Dziwię się tylko, że cytujesz nie wszystko co napisał Merit, a szczególnie tego zdania cyt. "Ale nie w tym jest problem. Tzw. akcji pracowniczych (płatnych 50% i nieodpłatnych) nie dostało ponad 90% POLAKÓW."
Piszesz, że "Górnicy mentalnie tkwią w głębokim PRL-u. Taki partnerstwo publiczno-prywatne, czyli zyski moje a straty podatnika."
Piszesz o górnikach, ale ten problem nie dotyczy tylko górników. On dotyczy nas wszystkich - obywateli.
Zmieniliśmy system, ale nie zmieniliśmy naszej mentalności. Co więcej za zmianą systemy nie poszły zmiany w przepisach prawa, które byłby dostosowane do zmian wynikających z transformacji polityczno-gospodarczej.

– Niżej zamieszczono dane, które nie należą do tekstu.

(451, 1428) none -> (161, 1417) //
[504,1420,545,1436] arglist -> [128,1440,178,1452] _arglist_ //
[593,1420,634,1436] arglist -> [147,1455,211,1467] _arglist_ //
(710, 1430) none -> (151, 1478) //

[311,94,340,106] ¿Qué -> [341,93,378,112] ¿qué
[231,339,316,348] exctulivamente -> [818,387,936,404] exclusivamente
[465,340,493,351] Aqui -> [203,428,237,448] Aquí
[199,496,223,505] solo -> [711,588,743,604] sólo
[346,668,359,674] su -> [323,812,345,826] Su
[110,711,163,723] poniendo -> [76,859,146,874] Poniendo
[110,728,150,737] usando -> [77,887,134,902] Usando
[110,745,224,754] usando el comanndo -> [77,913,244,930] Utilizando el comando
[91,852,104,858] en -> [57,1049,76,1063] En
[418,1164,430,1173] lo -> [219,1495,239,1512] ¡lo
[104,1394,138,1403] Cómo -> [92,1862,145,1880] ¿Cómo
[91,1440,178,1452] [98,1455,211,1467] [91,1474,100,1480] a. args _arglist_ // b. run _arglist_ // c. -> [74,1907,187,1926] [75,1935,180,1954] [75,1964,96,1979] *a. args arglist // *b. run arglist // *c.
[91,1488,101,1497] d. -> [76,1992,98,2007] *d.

Tych 90% Polaków, którzy nic nie dostali, zostało rzuconych na głęboką wodę po zmianach ustrojowych. Efekt jest taki, że nieliczni (około 10%) dostało (łatwo przyszło - łatwo poszło), a pozostali "otrzymali przyśpieszoną lekcję ekonomii i zasad funkcjonowania rynku finansowego (GPW). " - wycofali swoje oszczędności na lokaty, ulokowali w nieruchomościach (mieszkania) i innych aktywach bezpiecznych z ich punktu widzenia.

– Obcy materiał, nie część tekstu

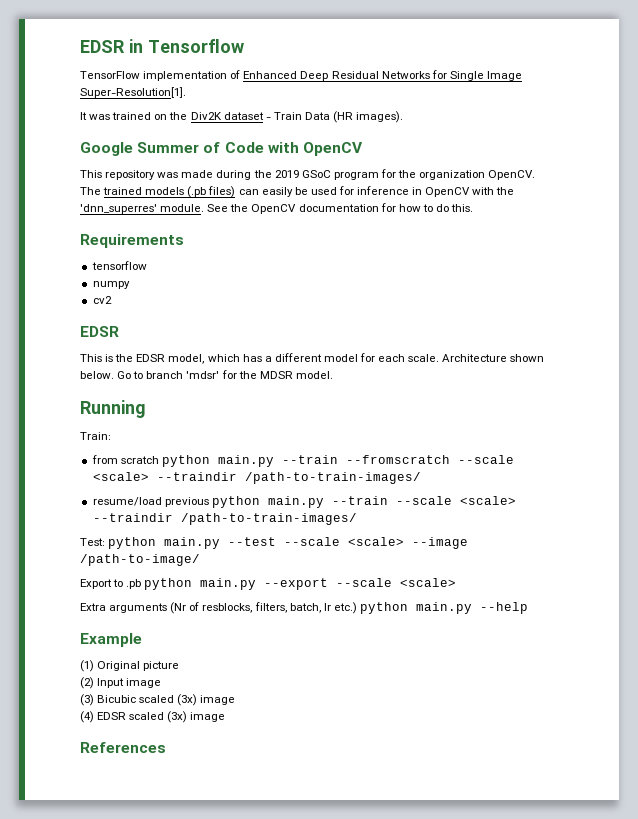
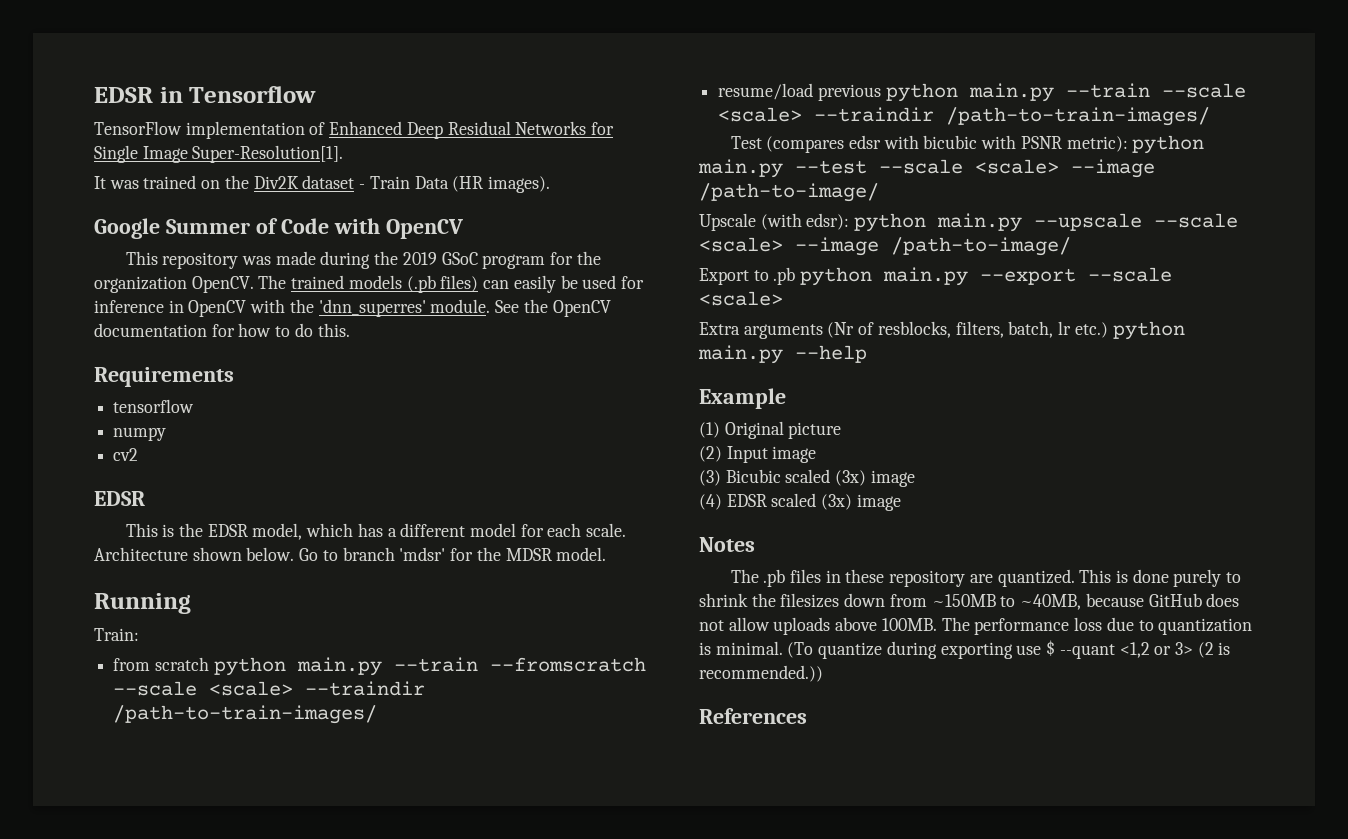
[80,538,105,546] Test: -> [730,135,1128,153] Test (compares edsr with bicubic with PSNR metric):
(200, 560) none -> [699,213,1239,232] [699,237,1071,256] // Upscale (with edsr): python main.py --upscale --scale <scale> --image /path-to-image/
(226, 717) none -> [699,537,755,552] [730,569,1242,587] [699,593,1240,610] [699,617,1253,635] [699,640,1231,659] [699,665,823,682] // Notes // The .pb files in these repository are quantized. This is done purely to shrink the filesizes down from ~150MB to ~40MB, because GitHub does not allow uploads above 100MB. The performance loss due to quantization is minimal. (To quantize during exporting use $ --quant <1,2 or 3> (2 is recommended.))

Podam ci drastyczne przykłady mentalności PRL-u.
Były NFI, OFE, IKE i IKZE, FIZANy, AKCJONARIAT OBYWATELSKI i inne instytucje powoływane przez cały okres transformacji, a czego nie było. Nie było wyciągania wniosków z tego jakie były skutki ich działalności, kto na nich najwięcej zarobił, a kto stracił.
Nie było zapisanie w ustawach, że nasze wynagrodzenia to jest NASZA prywatna własność. Teraz będziemy mieli PRACOWNICZE PROGRAMY EMERYTALNE, ale nie będziemy mieli równych praw dla osób fizycznych i podmiotów prawnych. Nie będziemy mieli PRYWATNYCH KONT EMERYTALNYCH (PKE). Dlaczego - odpowiedz sobie sam.

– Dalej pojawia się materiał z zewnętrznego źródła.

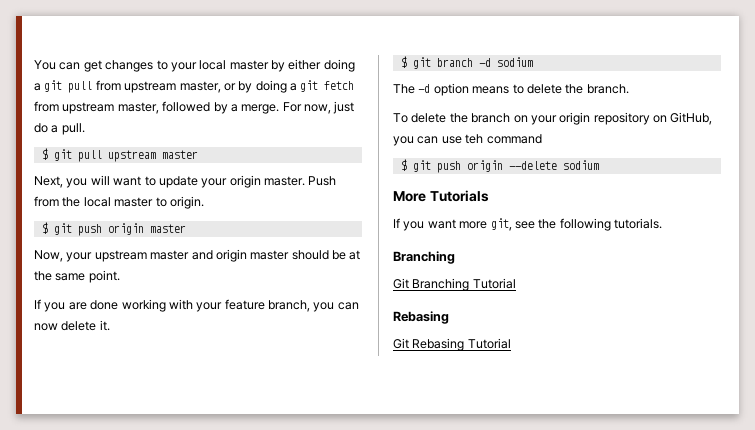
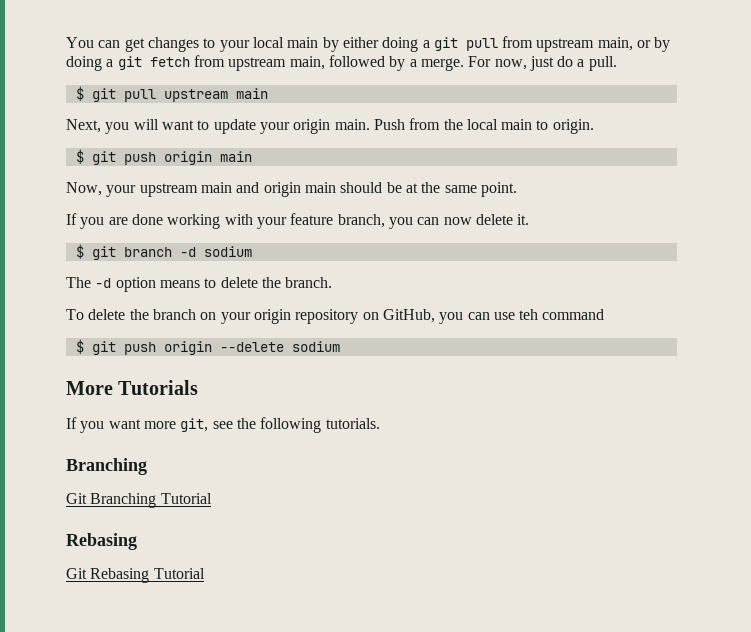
[229,60,269,70] master -> [287,37,319,48] main
[179,81,221,93] master, -> [597,37,633,51] main,
[117,102,159,114] master, -> [289,56,325,70] main,
[161,150,198,159] master -> [235,88,268,99] main
[264,176,305,186] master. -> [334,119,370,130] main.
[114,197,154,207] master -> [501,119,533,130] main
[149,224,186,233] master -> [219,151,252,162] main
[150,250,190,260] master -> [200,182,232,193] main
[250,250,290,260] master -> [304,182,336,193] main

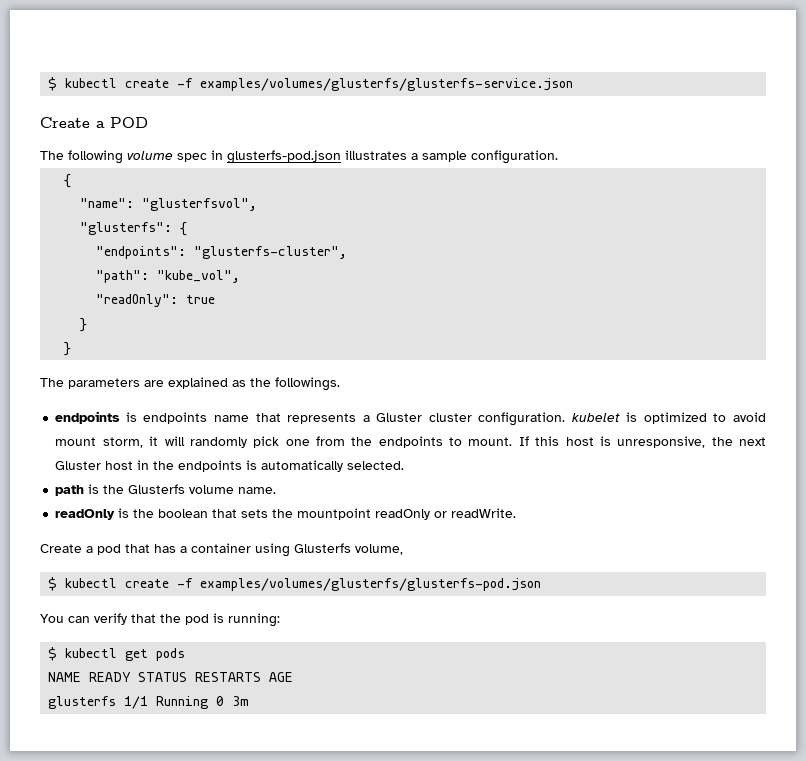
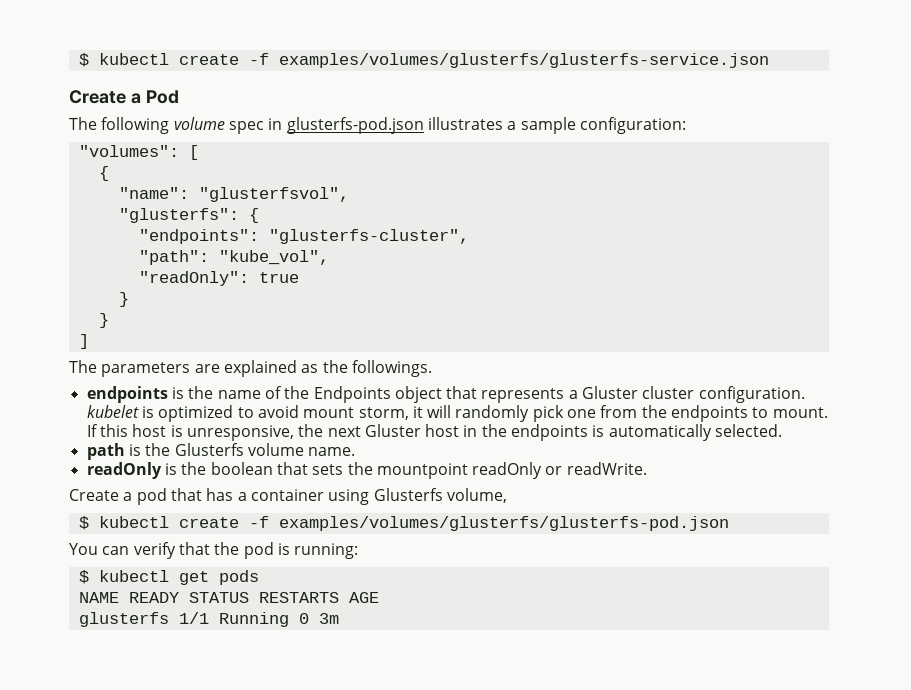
[110,117,148,128] POD -> [145,90,179,104] Pod
[471,150,558,164] configuration. -> [579,117,686,134] [78,145,199,160] configuration: // "volumes": [
(72, 349) none -> [78,334,89,349] // ]
[143,412,250,424] endpoints name -> [188,386,442,403] the name of the Endpoints object

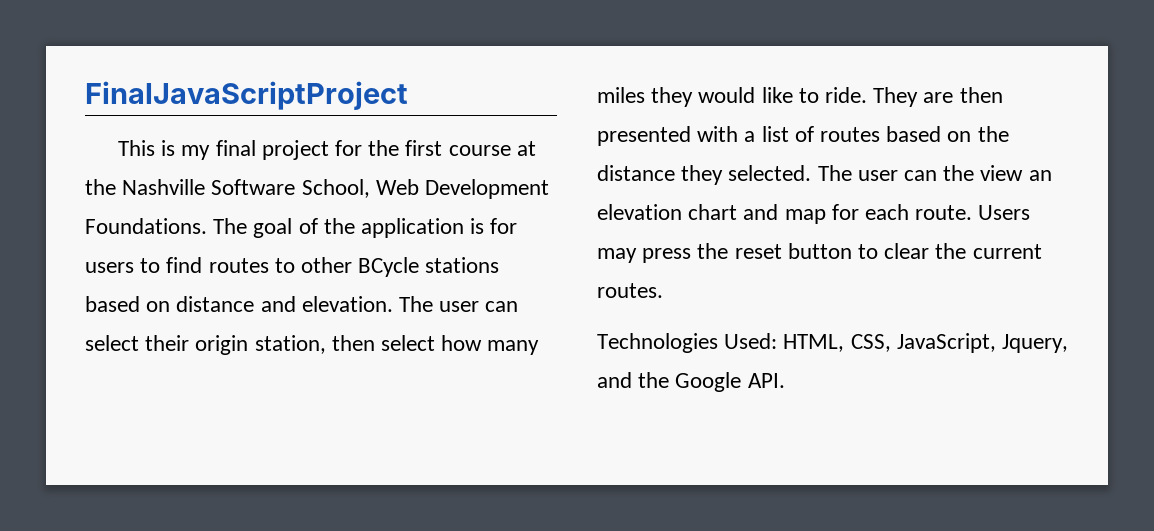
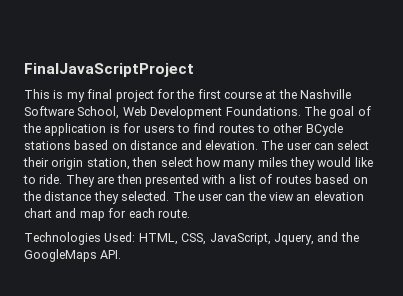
[978,205,1031,220] [597,243,1042,263] [597,283,663,298] Users may press the reset button to clear the current routes. -> (190, 213) none
[675,372,742,392] Google -> [24,249,97,262] GoogleMaps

Było także tworzenie systemu podatkowego (Vat, akcyzy, ulgi i zwolnienia podatkowe), był rozszczelnianie systemu podatkowego, były Specjalne Strefy Ekonomiczne (SSE) w wybranych miejscach, teraz mamy uszczelnianie systemy podatkowego (VAT) i jednoczesne jego rozszczelnianie (ulgi podatkowe dla małych wybranych przedsiębiorców oraz browarów), słyszymy o tworzeniu SSE w całym kraju.
To jest ta nasza mentalność, najpierw stawiamy wszystko na głowie i jednocześnie mówimy - wmawiamy społeczeństwu, że stawiamy "na nogach".
To wszystko robią osoby, które przez lata uchwalały, wdrażały, korzystały z wprowadzanych rozwiązań, a teraz naprawiają.
Zawsze ci sami, zawsze na pierwszej linii frontu, ale zawsze przyspawani do środków budżetowych i w różnych układach polityczno-gospodarczych. Tacy jak oni zawsze potrafią realizować hasło "NIE WAŻNE CO ZROBIMY WSZYSTKO DA SIĘ UZASADNIĆ".
I to jest ta nasza głęboka mentalność PRL-u.